Un cours de français spectaculaire

Par Avî Cagin

Une critique sur la captation du spectacle :
Phèdre ! / Texte de François Gremaud / D’après Jean Racine / Mise en scène de François Gremaud / Théâtre de Vidy / en ligne jusqu’au 30 décembre 2020 / Réalisation de Simranjit Singh / https://www.theatre-contemporain.net/spectacles/Phedre22659/ ensavoirplus/idcontent/104846

© Loan Nguyen

Au temps du confinement, quel meilleur moyen de se divertir que d’en apprendre plus sur l’un des grands classiques du théâtre français ? François Gremaud propose un spectacle plein d’humour, déguisé en cours sur la pièce de Jean Racine. Avec beaucoup d’habileté, la tragédie classique est mise en lumière sans pour autant faire de l’ombre à la proposition comique. Avec un seul comédien sur scène et un minimalisme total au niveau du décor, le pari est tenu : en direct ou par captation, Phèdre ! retient toute l’attention du spectateur qui se laisse emporter dans une aventure théâtrale très particulière.

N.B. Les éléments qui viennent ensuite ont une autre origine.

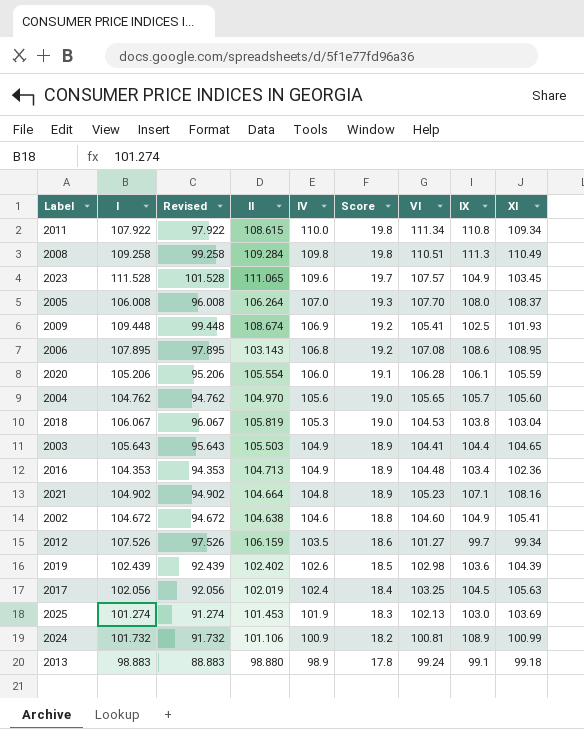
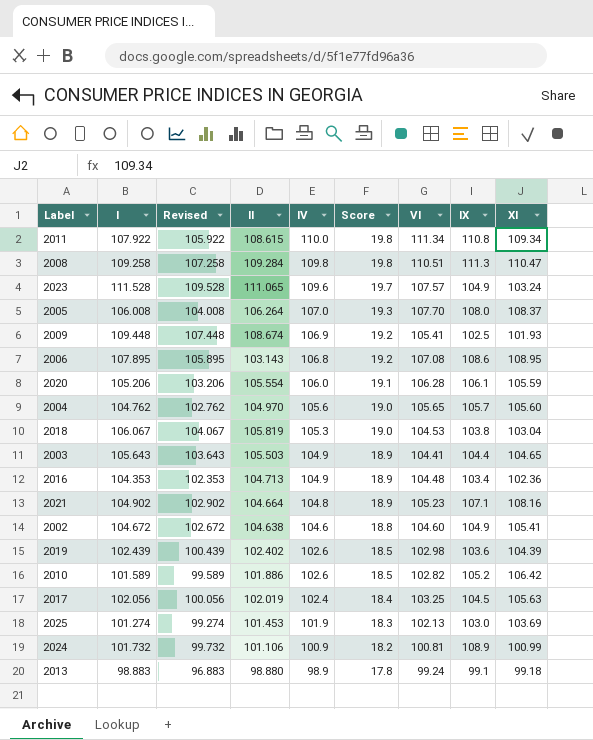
column Revised | formula: [I] - 10 -> [I] - 2
row 2012: 107.526 | 97.526 | 106.159 | 103.5 | 18.6 | 101.27 | 99.7 | 99.34 -> none
2008 | XI: 110.49 -> 110.47
2023 | XI: 103.45 -> 103.24
row 2010: none -> 101.589 | 99.589 | 101.886 | 102.6 | 18.5 | 102.82 | 105.2 | 106.42

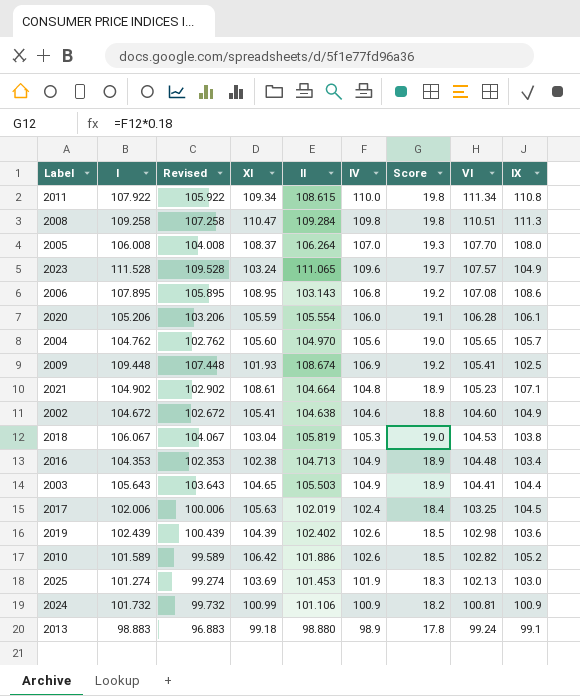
row order: IV descending -> VI descending
column XI | position: 9 -> 4
2021 | XI: 108.16 -> 108.61
2016 | XI: 102.36 -> 102.38
2017 | I: 102.056 -> 102.006
2017 | Revised: 100.056 -> 100.006
2024 | IX: 108.9 -> 100.9

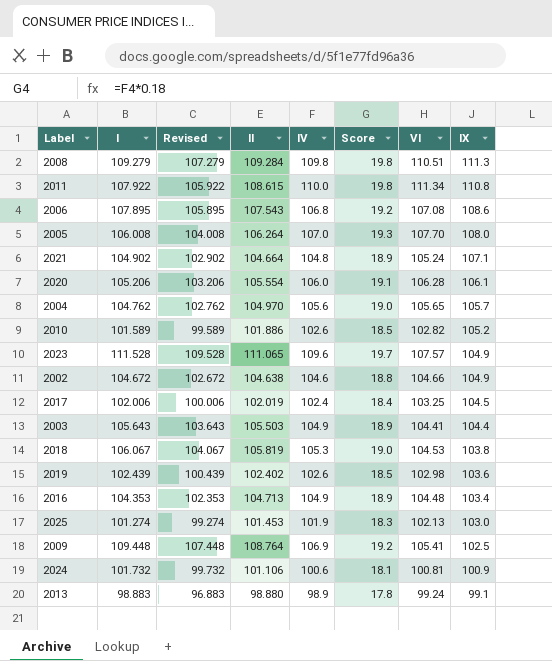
row order: VI descending -> IX descending
column XI | position: 4 -> none
2008 | I: 109.258 -> 109.279
2008 | Revised: 107.258 -> 107.279
2006 | II: 103.143 -> 107.543
2021 | VI: 105.23 -> 105.24
2002 | VI: 104.60 -> 104.66
2009 | II: 108.674 -> 108.764
2024 | IV: 100.9 -> 100.6
2024 | Score: 18.2 -> 18.1

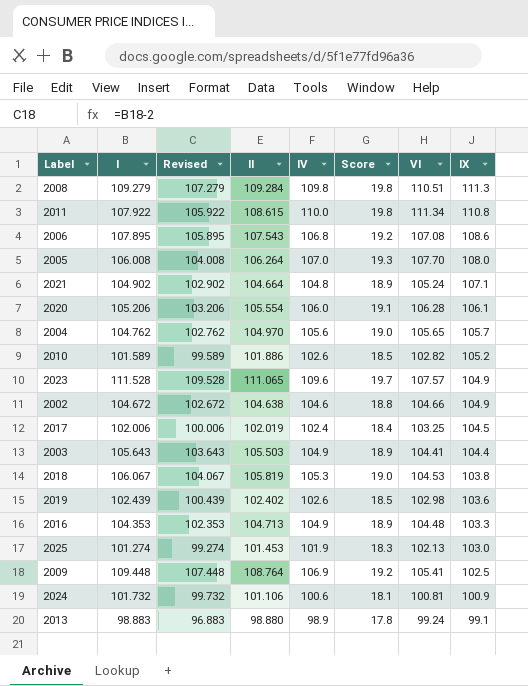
2016 | IX: 103.4 -> 103.3

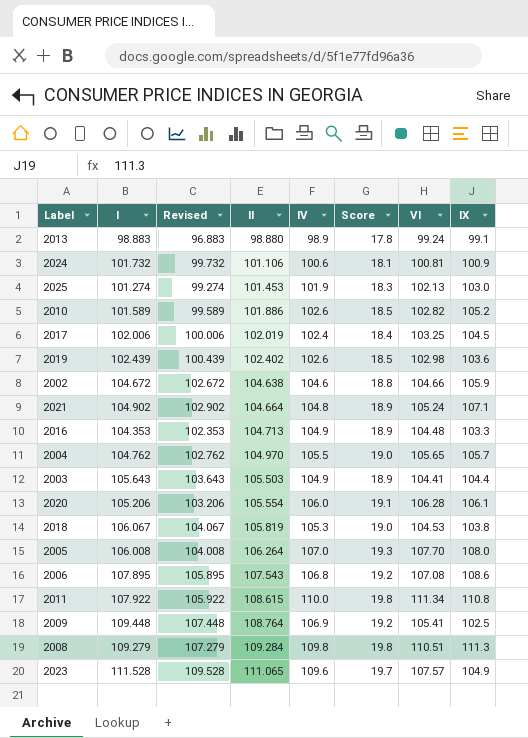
row order: IX descending -> II ascending
2002 | IX: 104.9 -> 105.9
2004 | IV: 105.6 -> 105.5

Phèdre !, c’est un peu Phèdre de Jean Racine, avec quelque chose en plus : une conférence sur cette tragédie, canon du genre, qui s’écarte pourtant de plus en plus, sur le fond et sur la forme, d’une conférence standard.

Le « conférencier » se propose de nous parler d’une « une pièce de théâtre contemporaine, et même plus précisément une comédie qui met en scène une façon d’orateur qui, se proposant justement de parler de cette pièce (un petit peu comme [il] le fai[t] en ce moment), finit par raconter de manière plus ou moins enjouée une autre pièce… ». La comédie en question est celle de Gremaud ; mais c’est Phèdre (sans point d’exclamation…) qu’il s’agit en réalité de raconter. Imperceptiblement, l’orateur transforme sa présentation en un commentaire ludique du chef d’œuvre de Racine, jusqu’à en jouer des passages avec tantôt de l’émotion, tantôt de la distance humoristique. Romain Daroles, qui joue son propre rôle, nous emmène également jusqu’aux origines mythologiques de l’histoire de Phèdre et Hippolyte, ce qui est toujours passionnant pour un public friand de théâtre.

On sent que Gremaud a un grand amour du théâtre, et qu’il cherche à le partager avec le public. Ce spectacle a d’ailleurs été joué dans des classes de gymnase et a su beaucoup plaire aux jeunes élèves. Les enseignants présentaient Daroles comme un conférencier en bonne et due forme, sans mentionner l’aspect « méta » du spectacle qui allait se dérouler devant les yeux des gymnasiens ébahis. Un excellent moyen d’intéresser ces jeunes gens à la tragédie de Racine, qu’ils étudient dans le cadre de leurs cursus. Si tous les cours de français ressemblaient à un spectacle…

Vers la fin du spectacle, le texte est distribué aux spectateurs, qui découvrent avec étonnement que ce qui semble en partie improvisé par l’orateur est un texte très méticuleusement déjà écrit ; ce texte remplit alors une fonction d’accompagnement ludique du jeu, qui permet aussi au public de prendre conscience du rôle qu’incarne depuis le début ce personnage : dispositif simple et qui crée pourtant une surprise dont on est ravi.

En somme, Phèdre ! est un spectacle au concept innovant et au sujet atemporel. Il plaît aux passionnés de littérature classique comme aux amateurs de comédie contemporaine : un spectacle complet, marquant et dynamique.